*** Opening of RAW DATA ***

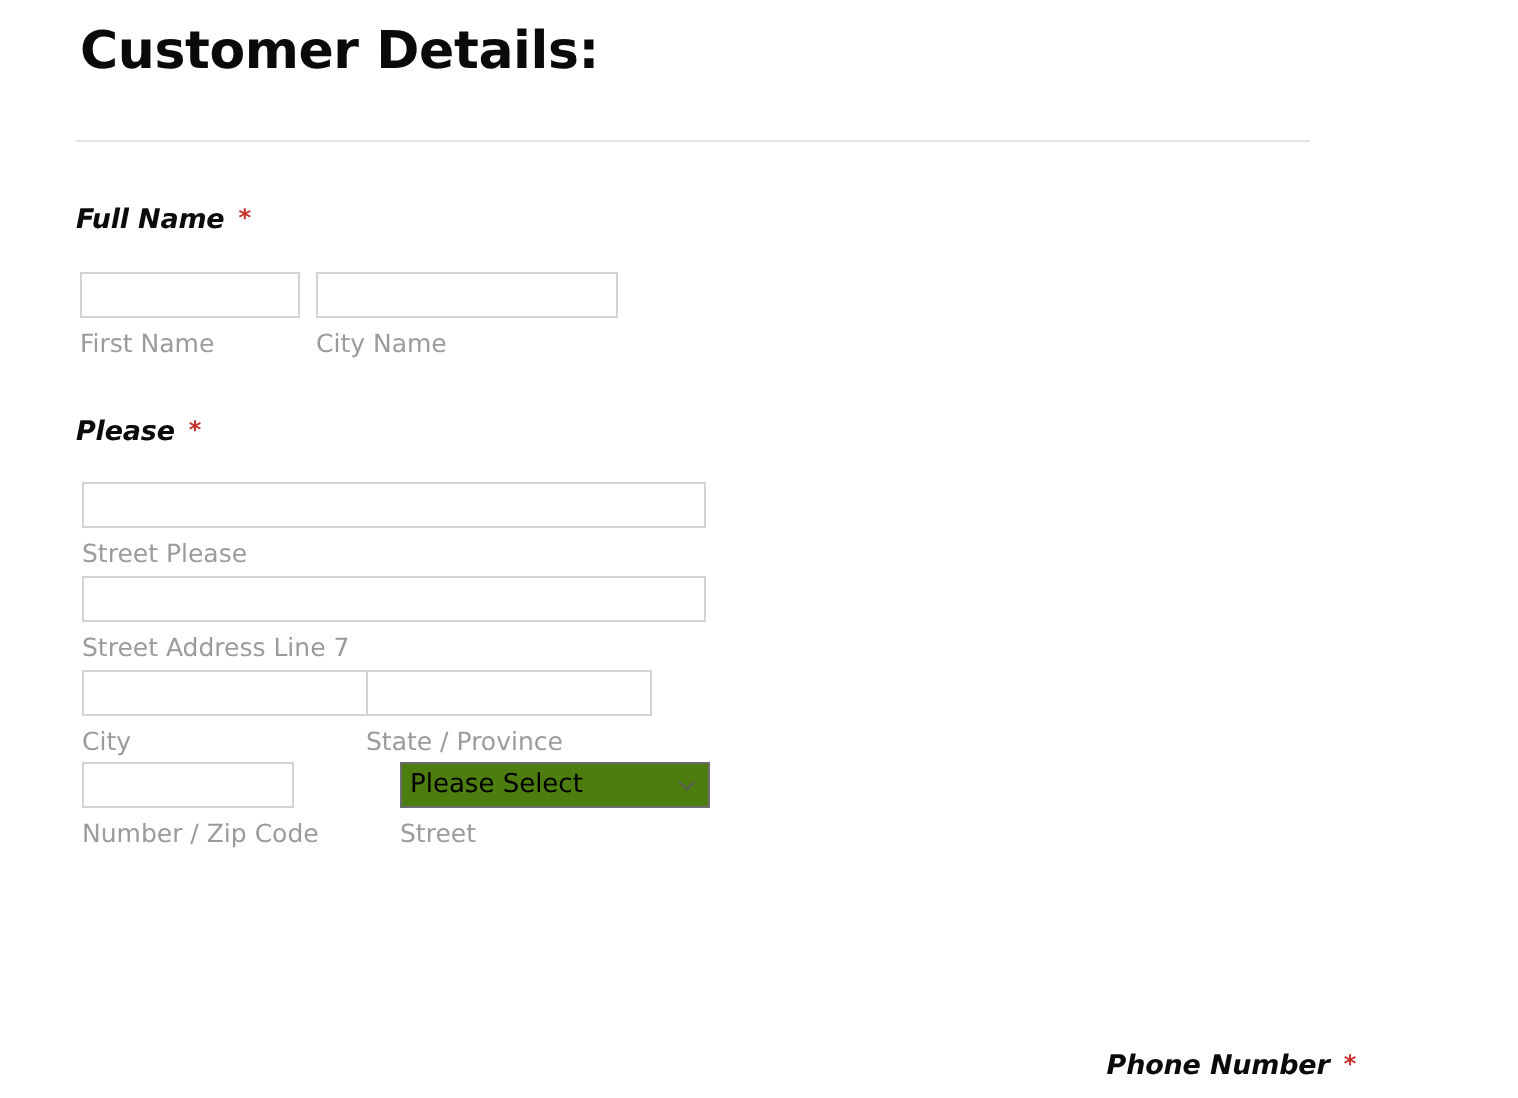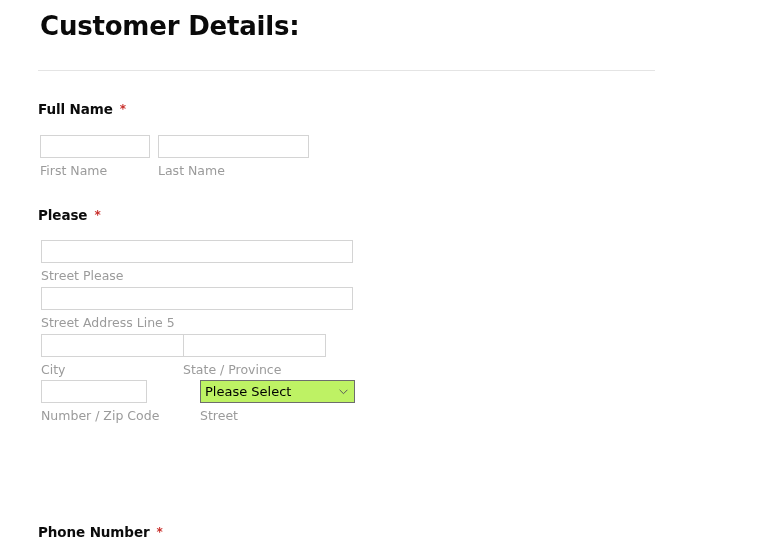"Full Name *" .field-label { font-style: none -> italic }
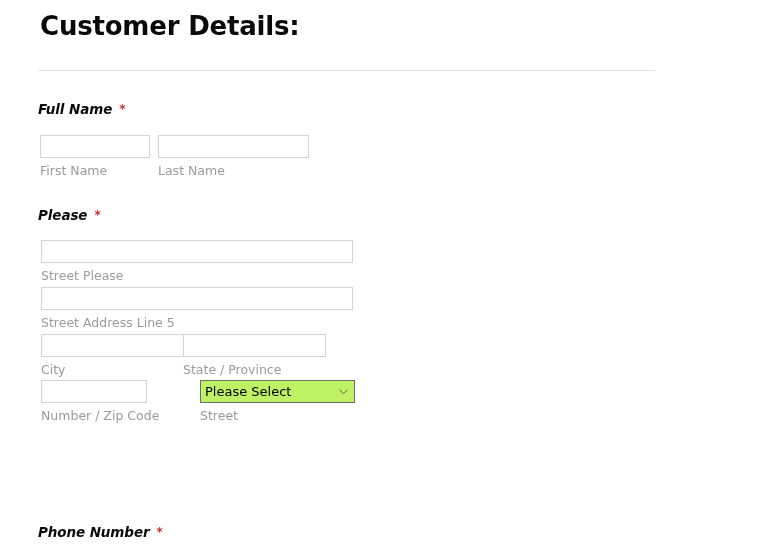"Last Name" span.sub-label { text: Last -> City }
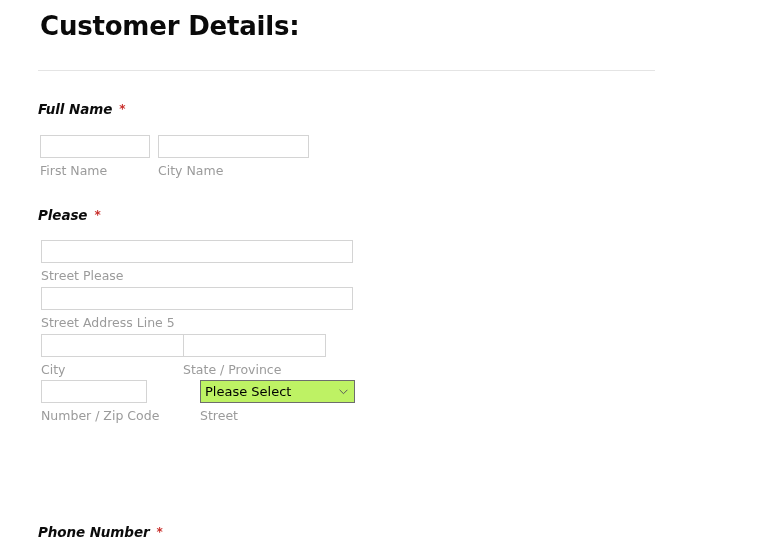"Street Address Line 5" span.sub-label { text: 5 -> 7 }
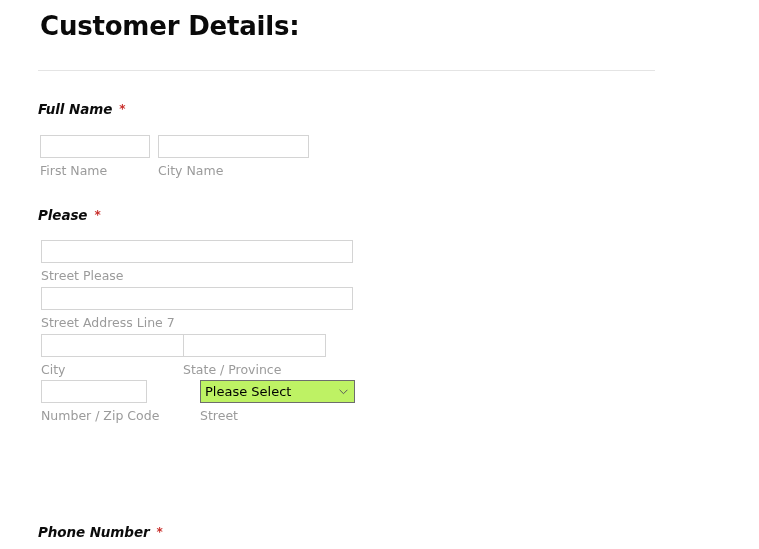"Please Select" .country-select { background: #bef264 -> #4d7c0f }
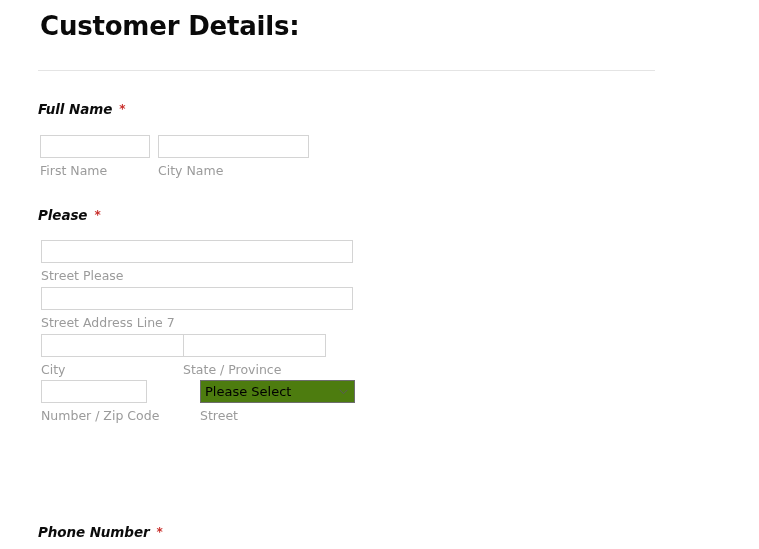"Phone Number *" .fg-phone { text-align: none -> right }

*** Close of RAW DATA ***

◆ **WHAT THE EXERCISE ASKS**
The copy must match each record exactly, apart from the images, which stay out.

◆ **COMPLETED EXERCISE**
"Full Name *" .field-label { font-style: none -> italic }
"Last Name" span.sub-label { text: Last -> City }
"Street Address Line 5" span.sub-label { text: 5 -> 7 }
"Please Select" .country-select { background: #bef264 -> #4d7c0f }
"Phone Number *" .fg-phone { text-align: none -> right }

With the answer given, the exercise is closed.